Introduction

The Photosystem II (PSII) complex, which functions as the light-driven water: plastoquinone oxidoreductase of oxygenic photosynthesis, is found in the thylakoid membrane system of cyanobacteria and chloroplasts. Crystal structures of isolated dimeric oxygen-evolving PSII complexes have been determined for the cyanobacteria Thermosynechococcus elongatus and Thermosynechococcus vulcanus (Kamiya and Shen 2003; Ferreira et al. 2004; Loll et al. 2005; Guskov et al. 2009; Umena et al. 2011). In the case of T. elongatus, each monomer is composed of 17 intrinsic and 3 extrinsic subunits and a variety of cofactors (Guskov et al. 2009). Recent studies have begun to reveal how PSII is assembled from its component parts. Current evidence suggests a modular assembly of PSII (Nixon et al. 2010; Boehm et al. 2011). First, a PSII reaction centre (PSII RC) complex is formed from PsbI-precursor D1 (Dobakova et al. 2007) and cytochrome b559-D2 (Komenda et al. 2004) sub-complexes. Then a CP47 module (Boehm et al. 2011) is attached to create the RC47 complex, after which a CP43 module (Boehm et al. 2011) is added to form the non-oxygen-evolving monomeric PSII complex. At this stage, the oxygen-evolving Mn4CaO5 cluster is assembled; the PsbO, PsbU and PsbV lumenal extrinsic proteins are attached and PSII can dimerise (reviewed by Komenda et al. 2012a). Removal of the C-terminal extension of the precursor D1 subunit (Komenda et al. 2007), which is required for assembly of the Mn4CaO5 cluster (Nixon et al. 1992), is initiated in vivo after formation of the PSII RC (Komenda et al. 2004).

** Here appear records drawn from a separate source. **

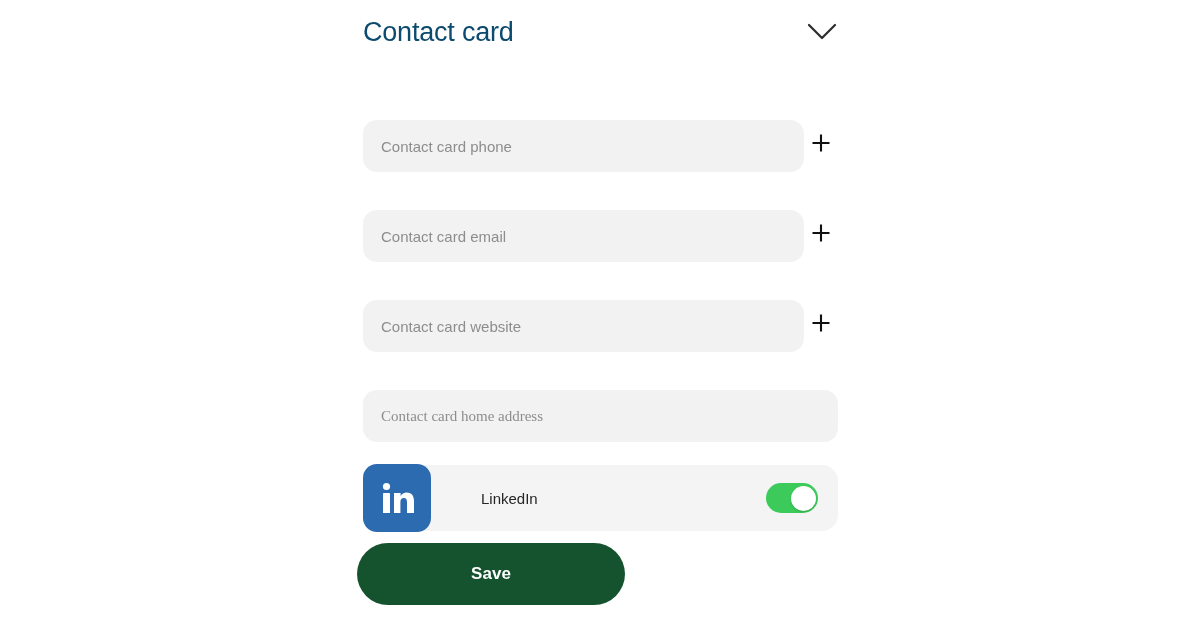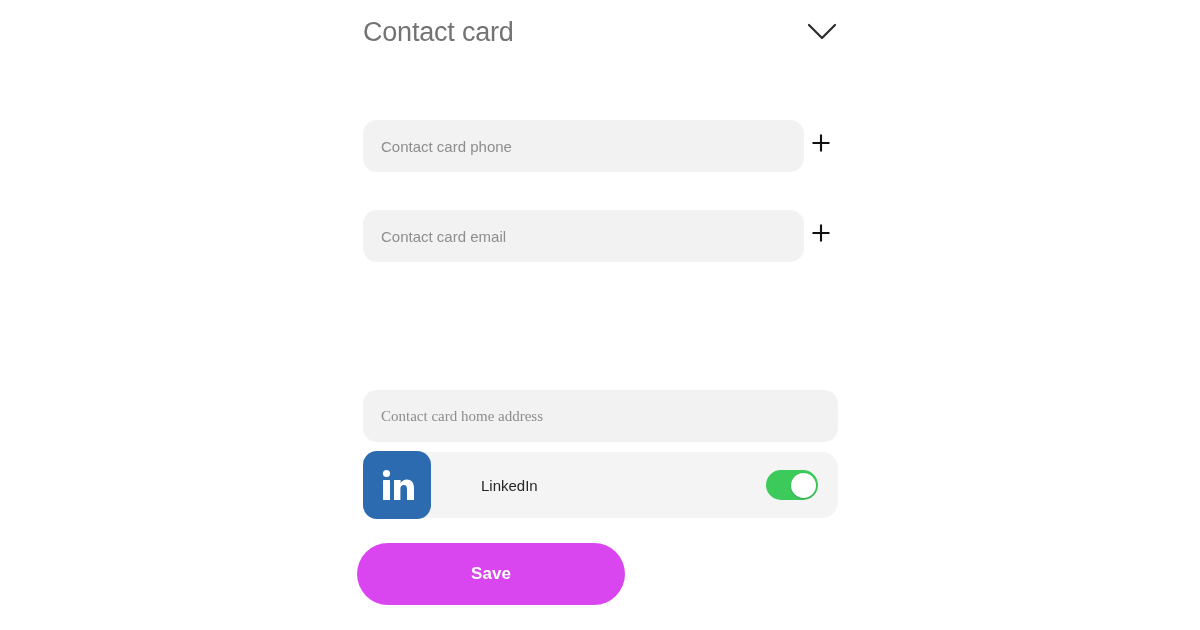"Contact card" .card-title { color: #737373 -> #0c4a6e }
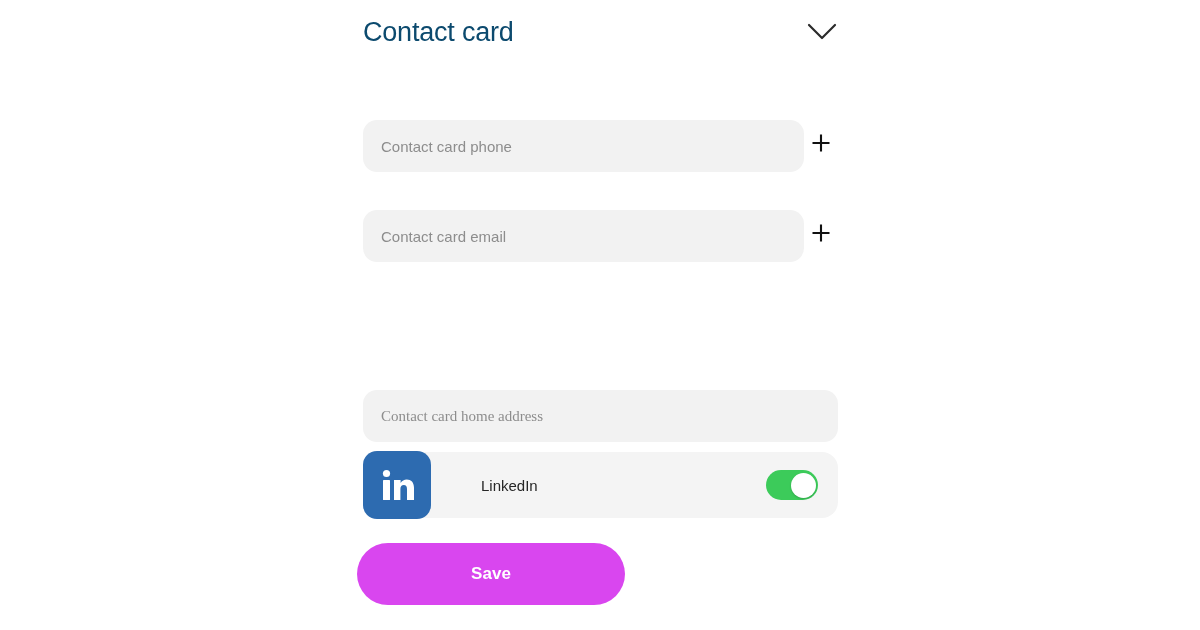"Contact card website" div.field-row { html: none -> <div> <input> <button> <span> <svg> <path></path> </svg> </span> </button> </div> }
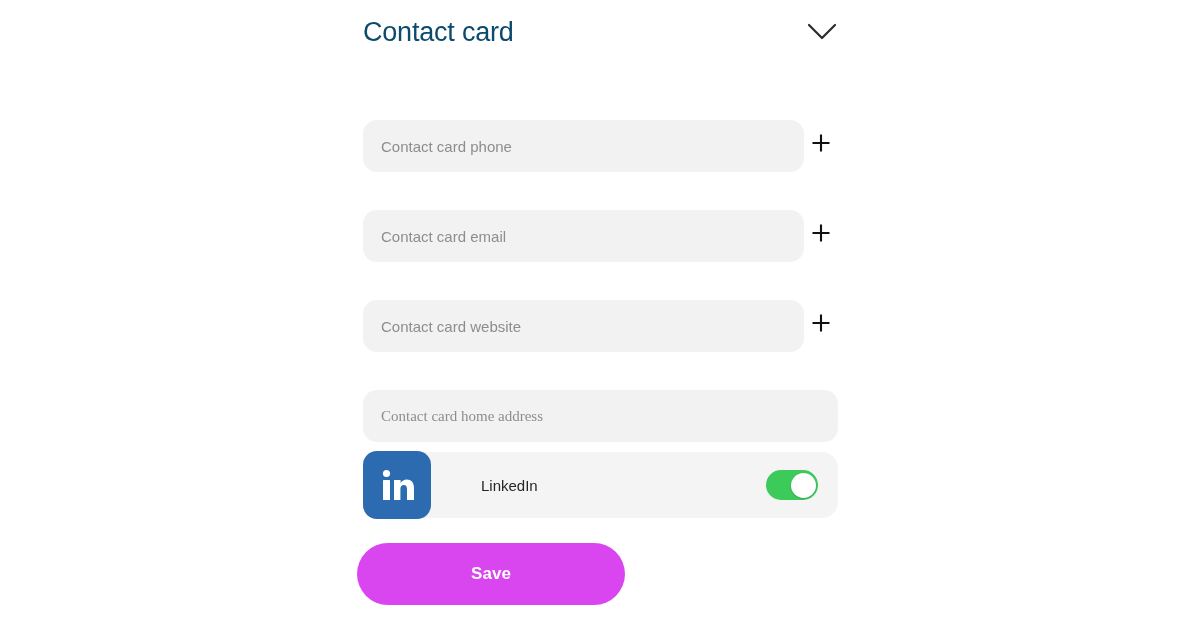"LinkedIn" .social-row { top: 452px -> 465px }
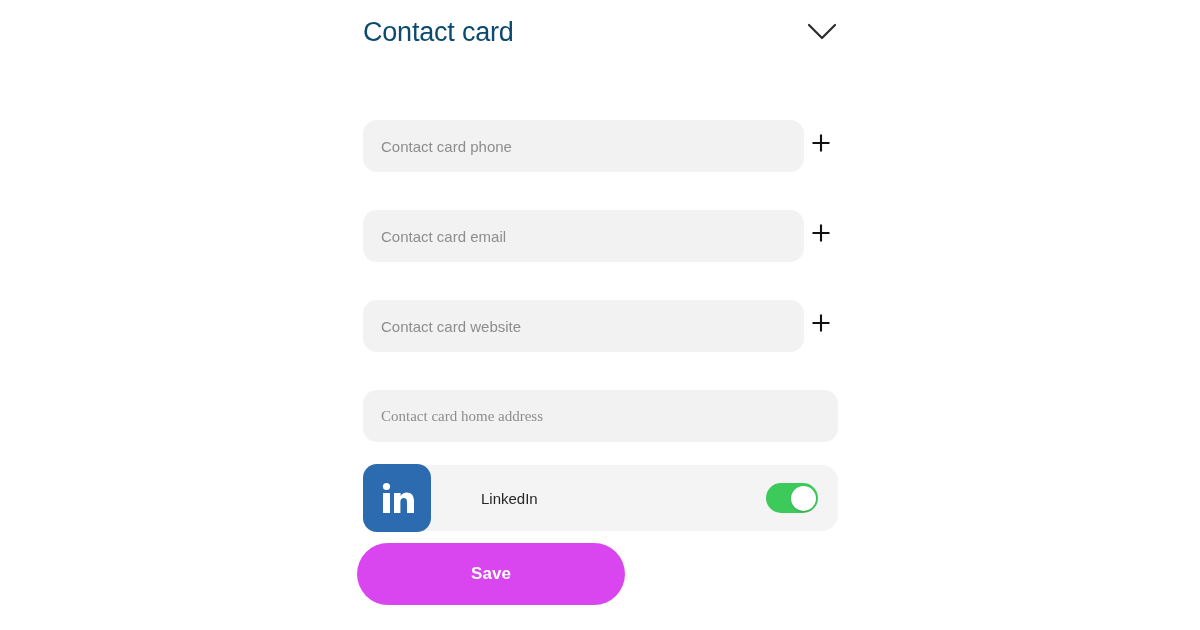"Save" .save-btn { background: #d946ef -> #14532d }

The PSII complex is susceptible to light-induced damage, which can lead to chronic photoinhibition (Adir et al. 2003). Damaged subunits, predominantly the D1 subunit, are replaced during the so-called ‘PSII repair cycle’. Current models suggest that the damaged PSII complex partially disassembles to form the monomeric RC47 complex (Komenda et al. 2004); the damaged D1 protein is degraded by a hetero-oligomeric FtsH protease complex (Boehm et al. 2012a) and replaced by a newly synthesised copy of D1. Oxygen-evolving monomeric and dimeric complexes are then reformed as in PSII assembly (Komenda et al. 2012a).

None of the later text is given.